薄暗い照明の下、獣人競売場は人々の視線と低いざわめきで満ちていた。
鉄格子の内側には色とりどりの獣人たちが列をなして座っており、首には皆、番号札と冷たい首輪が嵌められていた。ある獣人は諦めたようにうなだれ、ある獣人は最後まで唸り声を上げて警戒していた。
ステージの上に一人の進行役が上がってきた。慣れた笑みを浮かべた彼は手を叩き、人々の注目を集めた。
「さあ、次は本日の最後の目玉商品です。飼い慣らすのは容易ではありませんが、身体能力だけはピカイチの犬の獣人です」
「何度も譲渡がキャンセルされるほど性格が荒く、扱いにくい奴です。
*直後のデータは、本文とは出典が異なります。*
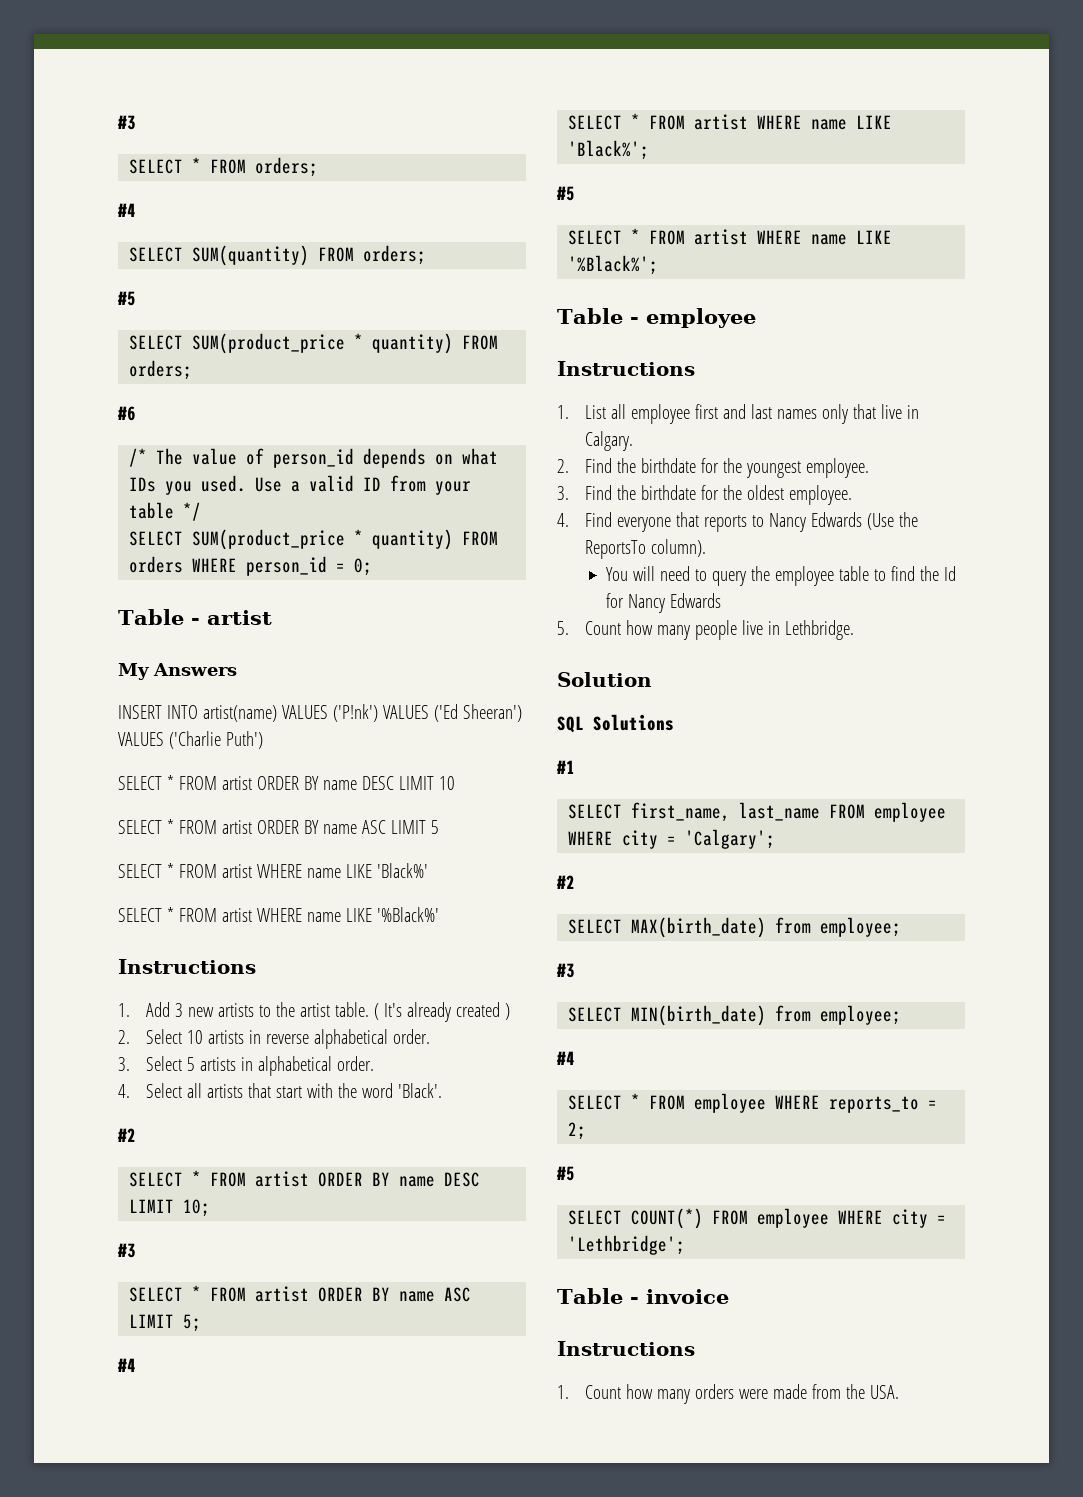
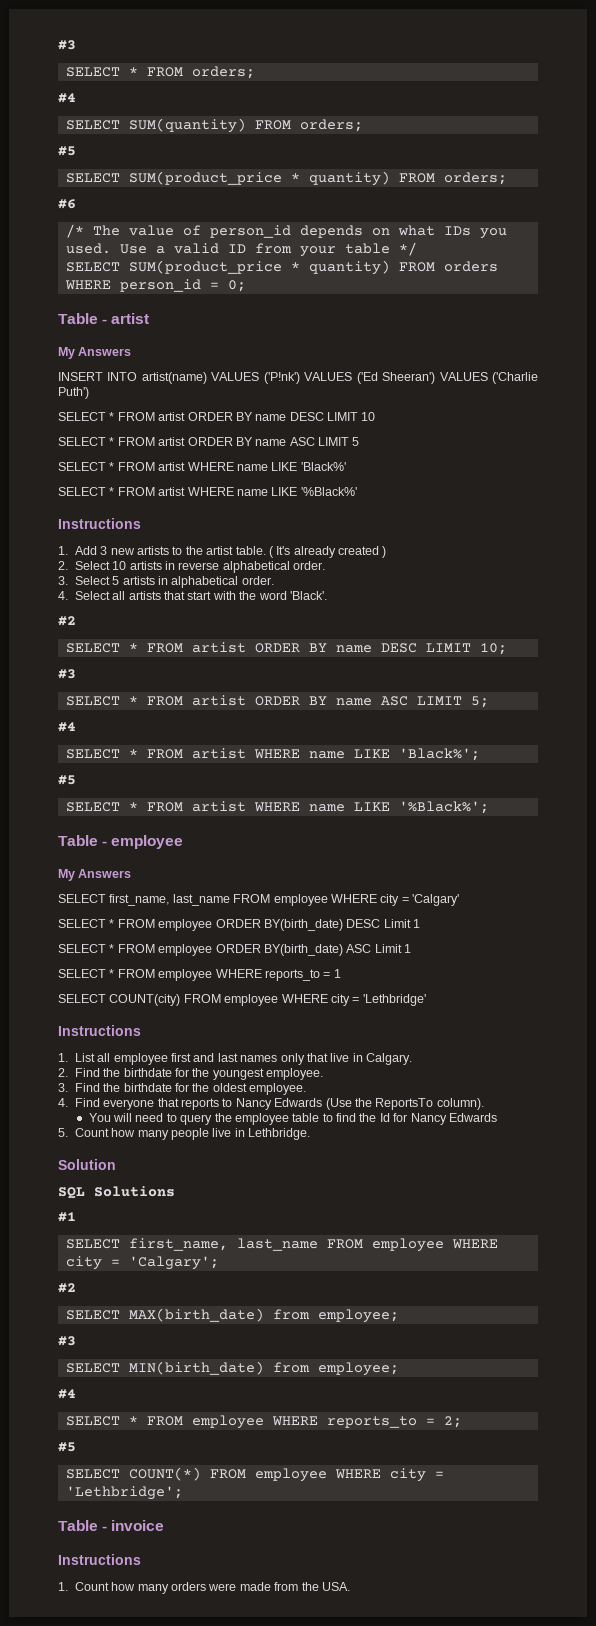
(756, 318) none -> [58,869,132,881] [58,894,459,906] [58,919,420,931] [58,944,411,956] [58,969,341,981] [58,994,426,1006] // My Answers // SELECT first_name, last_name FROM employee WHERE city = 'Calgary' // SELECT * FROM employee ORDER BY(birth_date) DESC Limit 1 // SELECT * FROM employee ORDER BY(birth_date) ASC Limit 1 // SELECT * FROM employee WHERE reports_to = 1 // SELECT COUNT(city) FROM employee WHERE city = 'Lethbridge'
しかし、正しく訓練さえすれば、素晴らしい警護犬になるでしょう」
布が剥ぎ取られた瞬間、オレンジ色の耳と尻尾を持つ犬の獣人が姿を現した。彰人は鎖に繋がれたまま、うなだれていた。手首と足首には古い傷跡がかすかに残っており、人々の視線が注がれるほど、耳はさらに力なく垂れ下がった。
「開始価格はこの値段からです!さあ、入札してください!」
あちこちで番号札が上がった。
しかし、そのほとんどは好奇心に過ぎなかった。彰人が一度顔を上げて人々を睨みつけると、数人はすぐに首を振って番号札を下ろした。入札価格は次第に下がり、いつの間にか静まり返った。
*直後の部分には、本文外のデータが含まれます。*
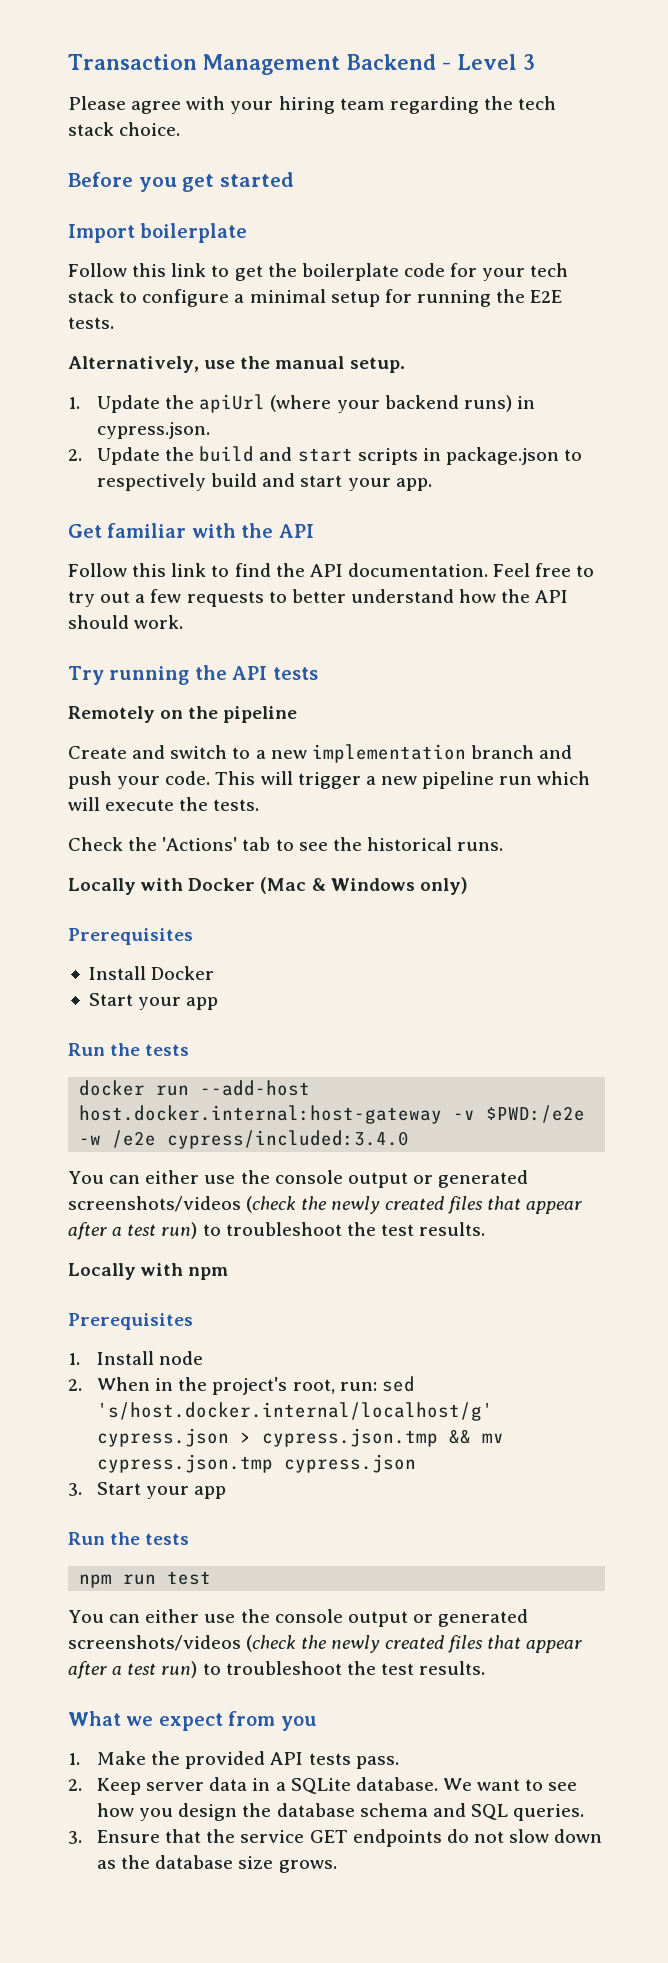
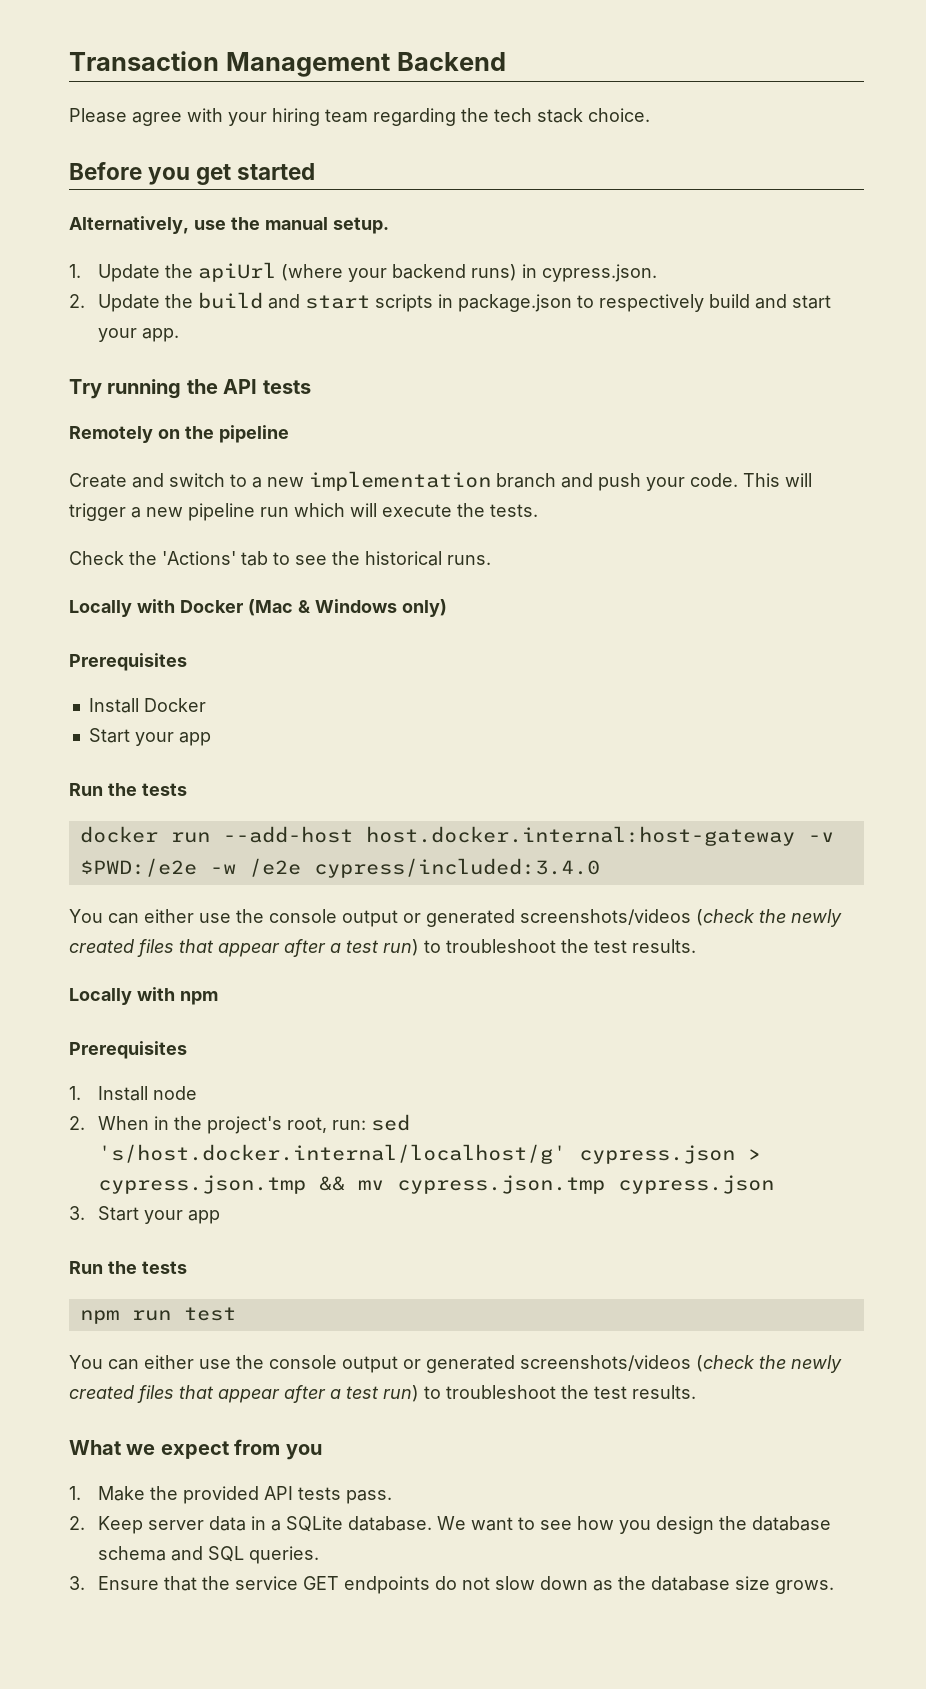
[441,54,535,70] - Level 3 -> (506, 61) none
[68,223,248,243] [68,263,569,281] [68,289,563,307] [68,317,114,329] // Import boilerplate // Follow this link to get the boilerplate code for your tech stack to configure a minimal setup for running the E2E tests. -> (316, 171) none
[68,523,314,538] [68,563,595,577] [68,589,569,607] [68,615,184,629] // Get familiar with the API // Follow this link to find the API documentation. Feel free to try out a few requests to better understand how the API should work. -> (180, 335) none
その瞬間、客席の後方に座っていた冬弥がゆっくりと番号札を上げた。進行役は明るく笑って叫んだ。
「いいですね!他にございませんか?よろしいですか?」
しばしの静寂が流れた。誰も番号札を上げなかった。そしてカウントダウンが終わると。
「三回!落札です!」
重い鎖が解かれる音が響いた。
スタッフたちは彰人を荒々しく立たせようとしたが、冬弥は静かに手を差し出しながら自ら近づいた。無理に引きずることも、首輪を強く引っ張ることもなかった。
ただ目線を合わせたまま、しばらく待ってくれた。
彰人は警戒に満ちた目で冬弥を見上げた。また新しい飼い主に過ぎないと思った。今まで出会った人間たちと変わるはずがない、結局は自分を利用して捨てるのだと信じていた。
それなのに、不思議と冬弥は急かさなかった。その沈黙がかえって見慣れなかった。長い沈黙の後、彰人はゆっくりと口を開いた。